I'm hoping someone can clarify my diagnosis here!
I'm working on what should be a simple upgrade, VMware management server, and a pair of 5200 gateways in an active standby clusterXL, from R80.30 to R81.20.
Build a new management server VM and copied the config over using Migrate_Server, no problems, so onto the cluster. CPUSE fresh install on the standby member, activate MVC, push access policy, check the Gaia config, all looked good. However first problem, this gateway cannot contact the Checkpoint download server for updates. Bit of troubleshooting and I find it can talk to anything internal but nothing external, so for example I can ping an internal server but not 8.8.8.8. More toubleshooting, checked the routing table using the cli command ip route show, and I spot that there is no default route showing. Check the static routes in Gaia, and its showing correctly. Rebooted, no change. Deleted the default route in Gaia, and readded it, and it then showed in the ip show route output and everything appears to be ok again, can ping external and contact the update servers. More testing, rebooting, all appears to be ok. Only explanation I can come up with for this is that there was a corruption with the default route.

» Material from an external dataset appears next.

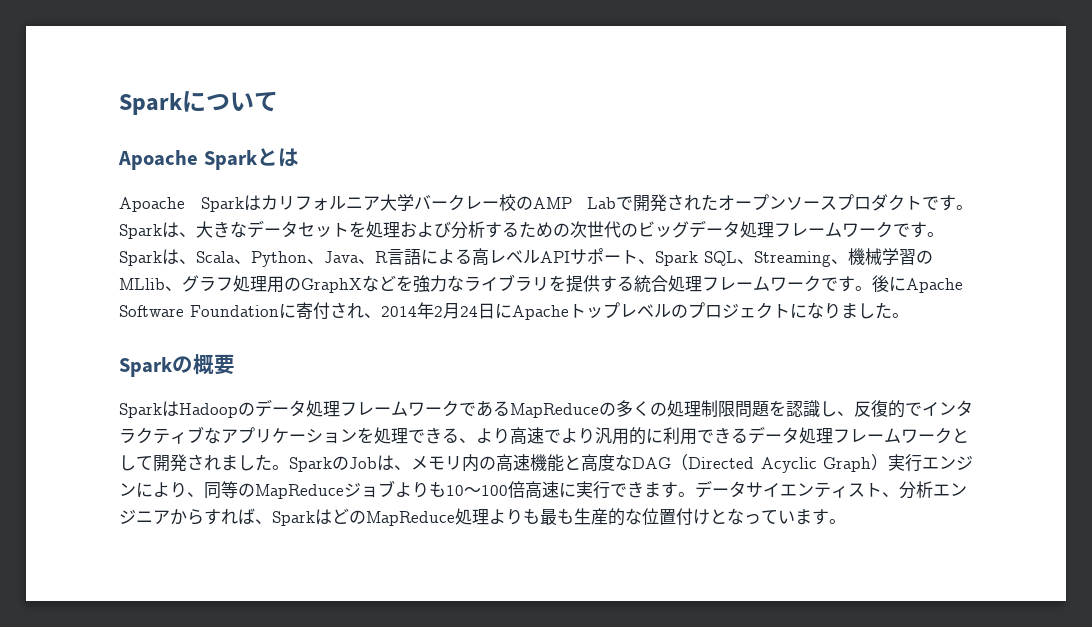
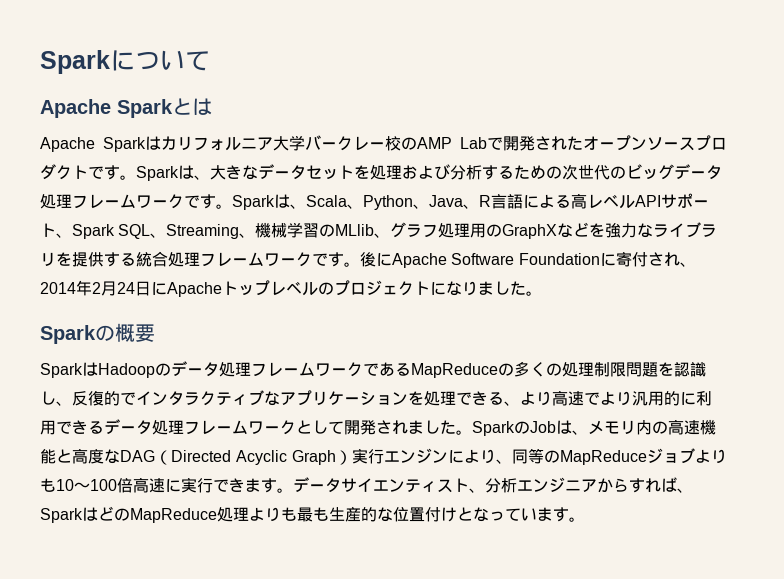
[118,150,198,170] Apoache -> [40,99,111,118] Apache
[119,197,185,212] Apoache -> [40,137,95,152] Apache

So now ready to do manual failover to allow other member to be upgraded.
clusterXL_admin down, and instantly all network traffic stops, clusterXL_admin up and everything flows normally again. Nothing abnormal in the logs.
I'm assured that the failover worked last time, but I must admin I didn't test it before I started.
Ran admin down again, traffic stopped (running ping verifies this instantly), and ran a packet capture for a short time on the upgraded gateway before running admin up again.
Looking at the capture file it is showing all packets outgoing to the internet as malformed due to incorrect packet lengths, internal ones are ok.
I have now also deleted and readded all static routes, but that didn't help.
Never seen this before, my working theory is that this is not related to the upgrade, but to something external on the WAN interface side, so a faulty port or cable maybe?